Stored records
::::

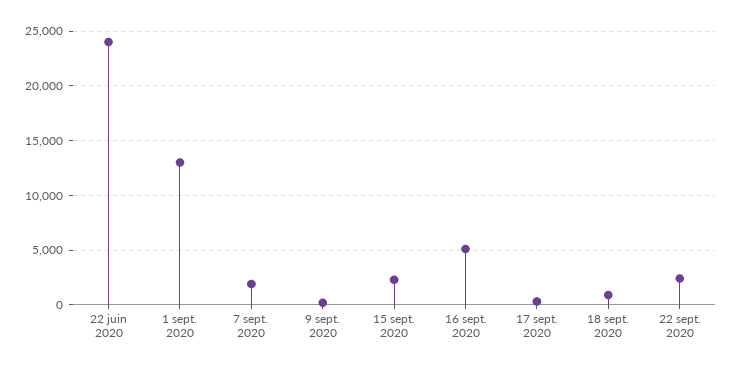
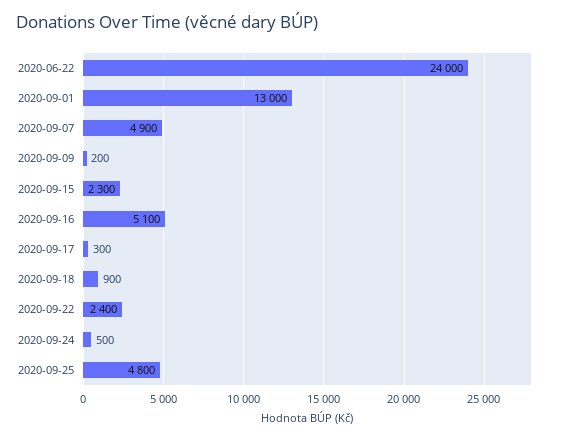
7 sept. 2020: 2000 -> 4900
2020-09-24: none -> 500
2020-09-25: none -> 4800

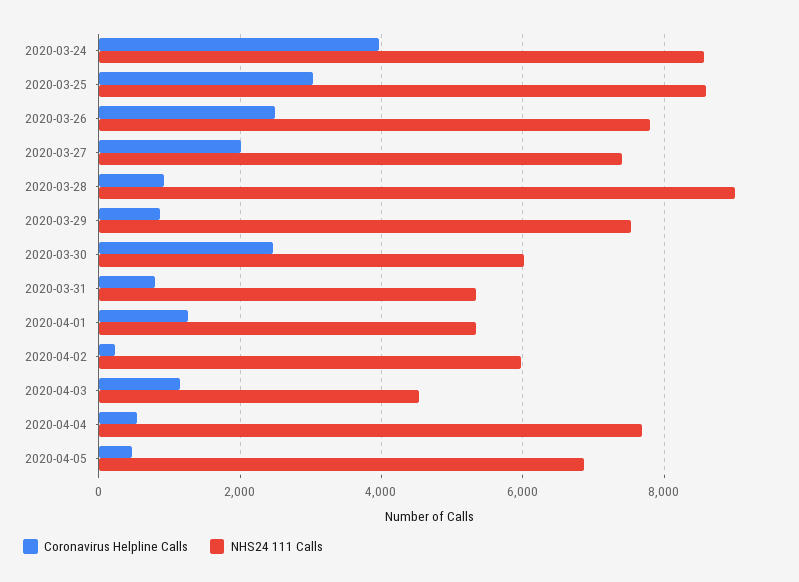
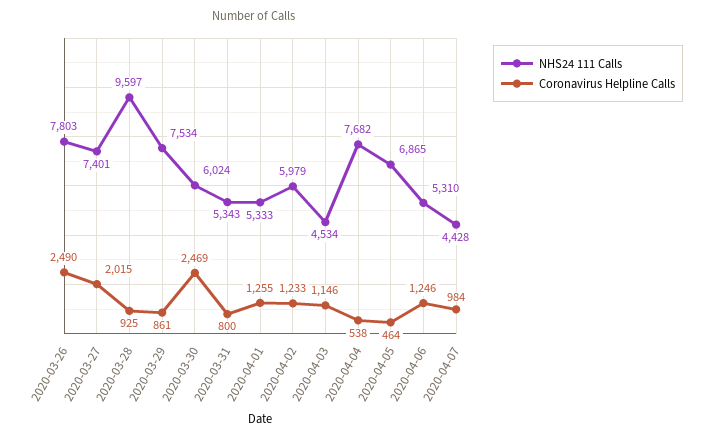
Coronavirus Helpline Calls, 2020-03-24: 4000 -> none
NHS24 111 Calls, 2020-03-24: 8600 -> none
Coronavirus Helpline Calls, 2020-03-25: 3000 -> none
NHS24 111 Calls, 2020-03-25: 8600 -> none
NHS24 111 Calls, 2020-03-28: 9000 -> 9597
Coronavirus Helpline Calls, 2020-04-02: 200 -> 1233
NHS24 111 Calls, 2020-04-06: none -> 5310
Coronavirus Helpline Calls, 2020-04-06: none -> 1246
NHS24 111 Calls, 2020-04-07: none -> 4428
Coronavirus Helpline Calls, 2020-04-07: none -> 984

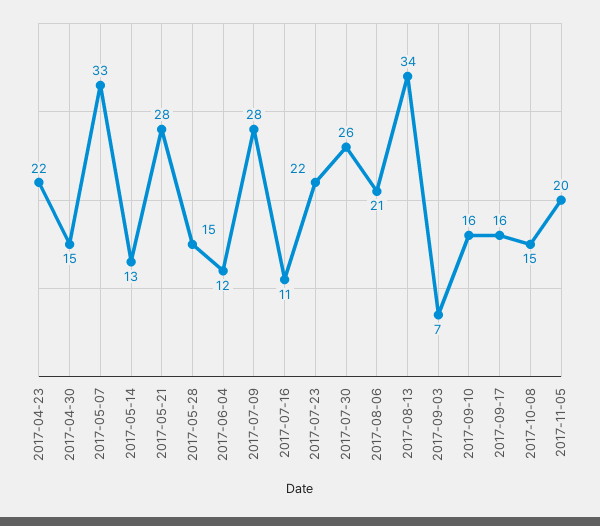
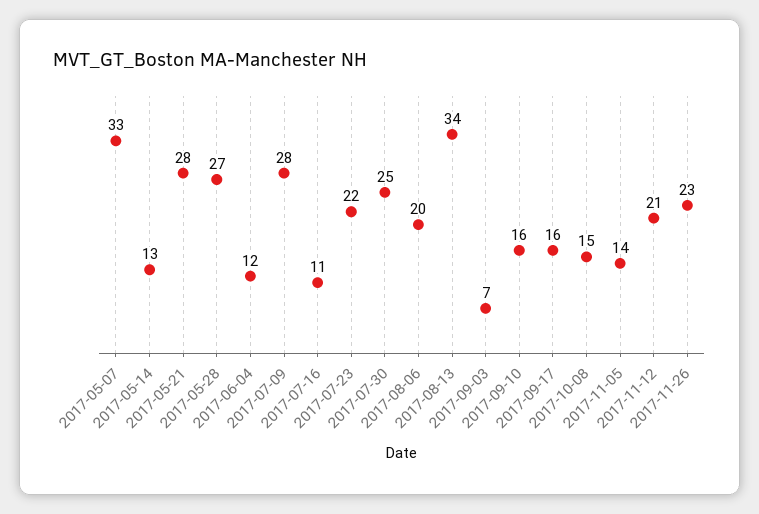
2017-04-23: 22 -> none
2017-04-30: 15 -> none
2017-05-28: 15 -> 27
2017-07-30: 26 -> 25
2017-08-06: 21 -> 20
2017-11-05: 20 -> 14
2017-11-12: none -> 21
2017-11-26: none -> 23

::::

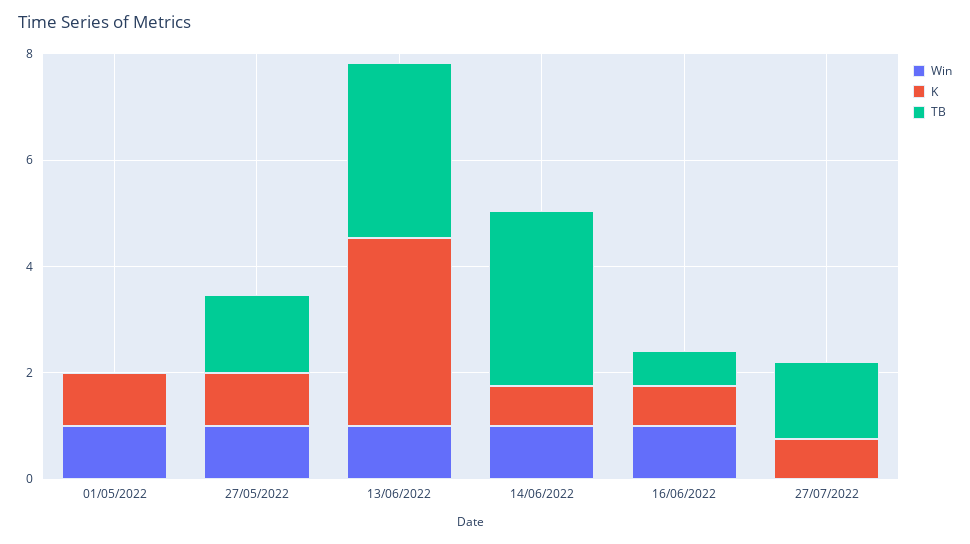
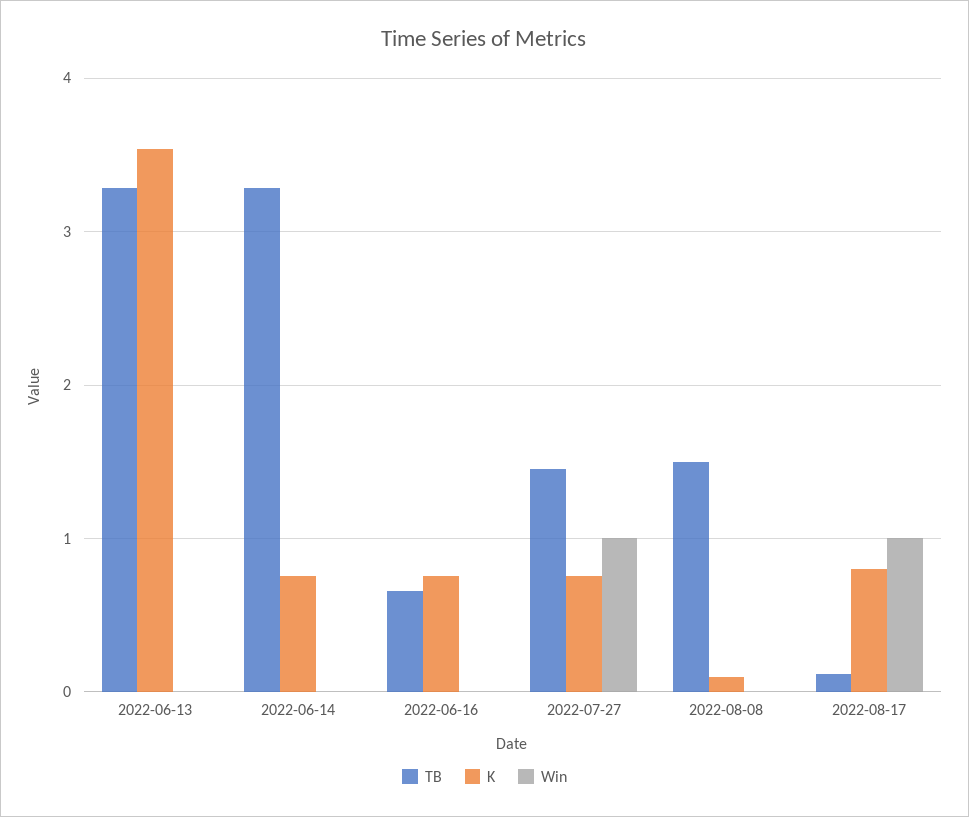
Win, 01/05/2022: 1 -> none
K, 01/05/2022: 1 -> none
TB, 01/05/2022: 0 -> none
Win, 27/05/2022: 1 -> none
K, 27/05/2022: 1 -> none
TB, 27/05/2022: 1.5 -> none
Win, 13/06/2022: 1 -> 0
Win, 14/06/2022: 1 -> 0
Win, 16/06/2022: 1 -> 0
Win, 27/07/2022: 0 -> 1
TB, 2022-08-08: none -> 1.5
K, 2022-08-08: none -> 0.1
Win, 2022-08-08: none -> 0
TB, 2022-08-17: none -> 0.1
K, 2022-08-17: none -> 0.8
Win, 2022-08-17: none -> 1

::::

_Activity:_
Scan the records above for the lines holding "Win, 13/06/2022: 1 -> 0" and "Win, 2022-08-17: none -> 1". Transcribe those two and every line between them word for word, and no others.

_Reply to the task:_
Win, 13/06/2022: 1 -> 0
Win, 14/06/2022: 1 -> 0
Win, 16/06/2022: 1 -> 0
Win, 27/07/2022: 0 -> 1
TB, 2022-08-08: none -> 1.5
K, 2022-08-08: none -> 0.1
Win, 2022-08-08: none -> 0
TB, 2022-08-17: none -> 0.1
K, 2022-08-17: none -> 0.8
Win, 2022-08-17: none -> 1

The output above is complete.